When I attended primary school, I remember those who were classified as the “dunce” children. Such a label on anyone—a dunce is a person who is considered slow at learning or stupid—could cause irreparable damage to one’s self esteem. Those children were placed in the ‘B,’ ‘C’ and ‘D’ classes and, sadly, many of them slipped through the system because of the absence of the attention they needed to cultivate whatever natural abilities they had.
They were children just like me. Most of us were coming from the same backgrounds. We had hardworking parents who were trying their best to ensure our needs were met. For many of those children, the tales of their parents were similar or identical–they too would have passed through a school system that did not fulfill their needs.
I remember looking at my peers at times and thinking that they were fortunate to not have the pressure that we, the ones in the ‘A’ classes, had. It often appeared that it did not matter whether they did their work or not, because they were the ones who would end up in the Community High Schools.
The Community High Schools, back in the 90s when I wrote the Common Entrance Exams (now the National Grade Six Assessment), was painted as a place of shame–a place where you, by no means, wanted to be placed because then everyone would know you were a “dunce.” There are many stories of parents who would have physically and verbally abused their children because they were placed at Community High Schools. I remember often hearing that the Community High Schools were failing the children because originally when they were established they were meant to focus heavily on skills training. By the time I became aware of what the Community High School was back then, things seemed to have changed and there seemed to be more focus on the academics.
Although the focus and preparation in primary school was for those Common Entrance Exams, I remember we still had time to enjoy our childhoods. There was no end to games, such as ‘chinee’ skipping, hopscotch and ‘ketcher.’ In the countryside where I grew up, it was tradition when you got home from school in the afternoons. Boys and girls played together, sometimes, until it started getting dark.
During the day at school, we also took advantage of the breaks to enjoy ourselves. I cannot recall having to take extra lessons until a year or two before I was due to write the Common Entrance Examinations.
The pressure came the closer it got to Common Entrance. All around you were talks of “top schools,” with the expectation that you would be placed in one of those schools. I remember how nervous I was when I wrote Common Entrance and I cannot remember completing any of the papers. In my day, you had 60 questions and 60 minutes to answer. As a child who liked to take my time to analyse things, the time just wasn’t enough for me. I remember feeling disappointed in myself because having not completed my papers, I was worried for weeks about how it would affect my marks and placement. Eventually, when the results were released, I was the top of my school and my village, but had not placed at the school I desired and the disappointment continued.
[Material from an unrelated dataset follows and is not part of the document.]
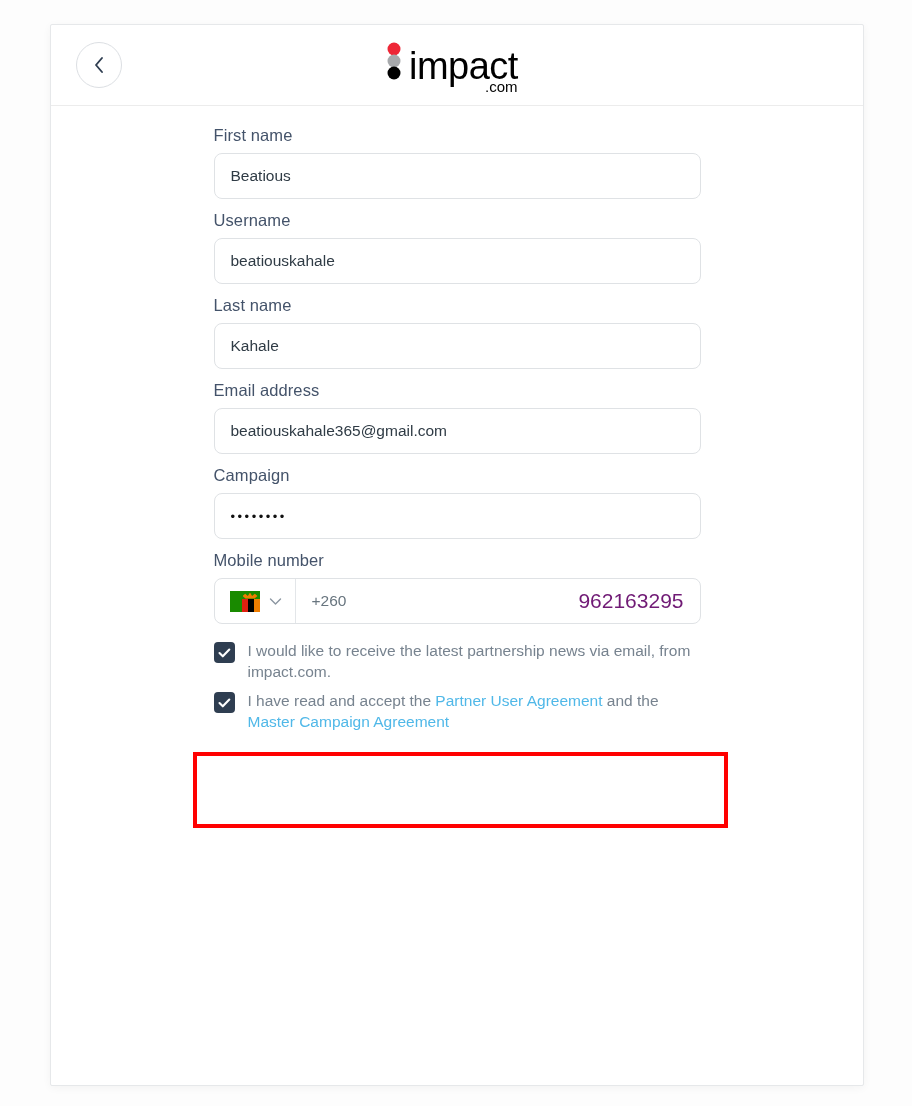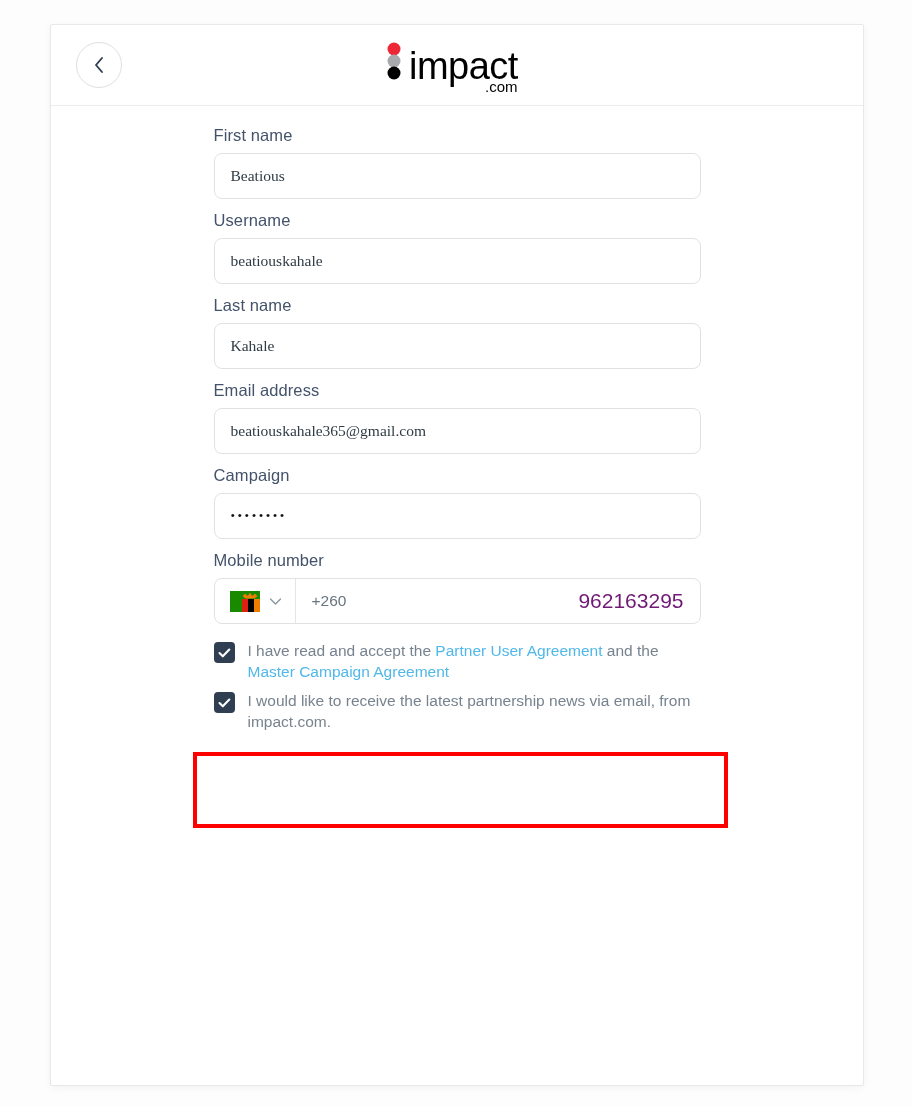"Beatious" .text-input { font-family: Liberation Serif, serif -> Liberation Sans, sans-serif }
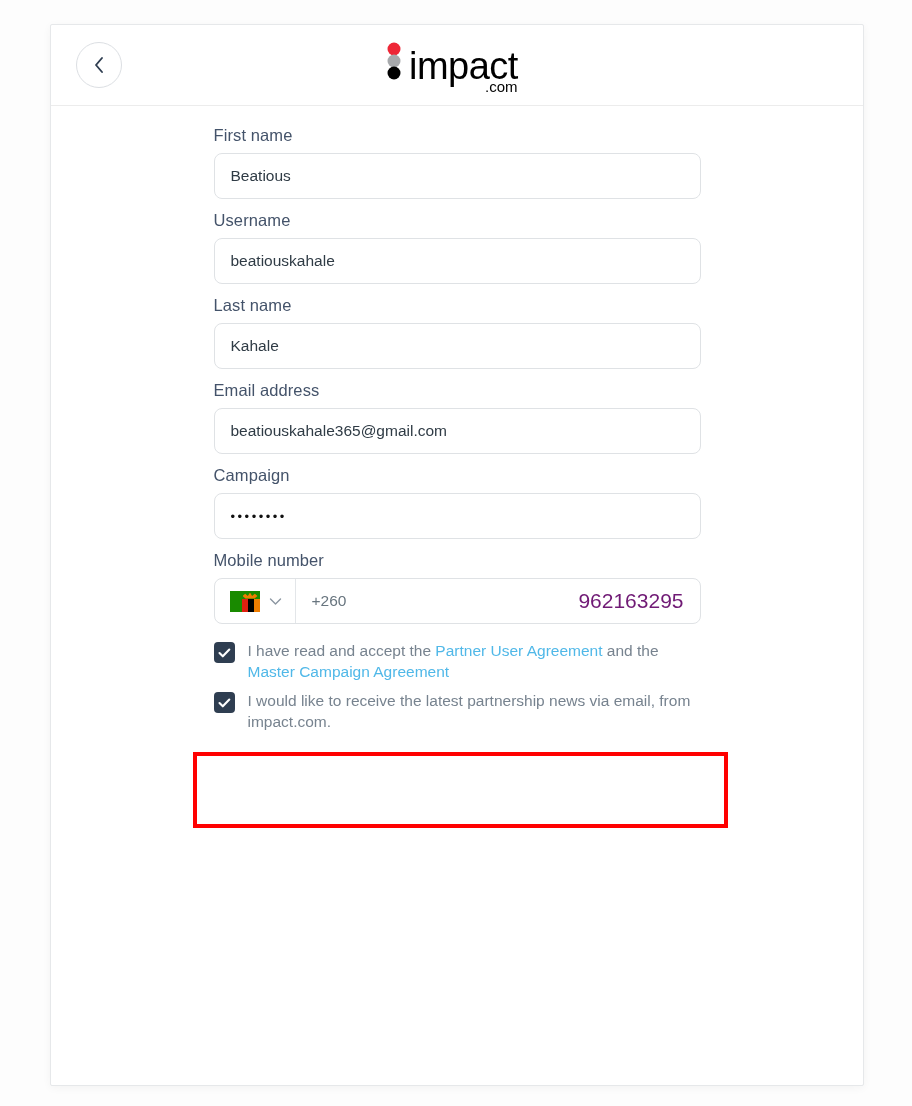"I have read and accept" div.check-row { order: before "I would like to receive" -> after "I would like to receive" }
There I was, as a child who had done well, but yet still it did not feel good enough because I was not going to go to the “top school” I wanted to. Now, imagine the plight of those considered “dunce.”
Today, many young children attend hours of extra lessons and hardly find time to play as they prepare for Grade Six Examinations, all in the hopes of being placed in a “top school.” There has been a lot of talk about the pressure parents are putting on their children and many believe that some parents are living vicariously through them. I do think there is truth to that, but maybe we are too quick to judge some of those parents. After all, who doesn’t want the best for their children? In the society we live in, being the best equals going to one of the “top schools.” Maybe some of the parents were called “dunce” or felt disappointed by the way they turned out. Maybe some just want to be able to brag about their children. Whatever the reason is, the children are the ones who should matter and they should not be robbed of a balanced childhood.
There are many children with the innate drive to compete and do well and there is nothing wrong with that. Then there are those who would rather not have to study so hard and would rather spend more time exploring other aspects of childhood. There are also those who are considered the “dunce children”–the ones who no one really celebrates. The time has come to change that.
I carried my disappointment with Common Entrance into Secondary School and by the time I got to third form, I had lost interest in what school was offering. I knew by that time that I wanted to be a writer and I did not feel that the school offered enough to help me develop my gift. I went through the motions of writing exams and waited patiently to be done with school.
In my opinion, the way we educate our children needs reform. We must stop labeling children as dunce. An environment must be created where children are able to learn at their own pace and where their talents could be developed. We must ask ourselves: Are we preparing them for life, or just for exams?
I remember someone who worked at the University of Guyana telling me that many of the children who attend the “top schools” burn out by the time they get to UG because they would have been put under too much pressure, too soon.
Not all of the children will fall into law or medicine or education. There is nothing wrong with the ones who will become construction workers, drivers or sales people. There is a place for everyone in this life and every honest job has a purpose that adds to the society. We must get to a place where regardless of what career we choose, we must be able to live comfortably with the money we make.
And if we take time to check in on those who were considered “dunce children,” we would find that some of them are doing extremely well as adults, some are making the best of life and some would have fallen by the wayside. If we check in on those who were considered the “bright children,” we would find the same.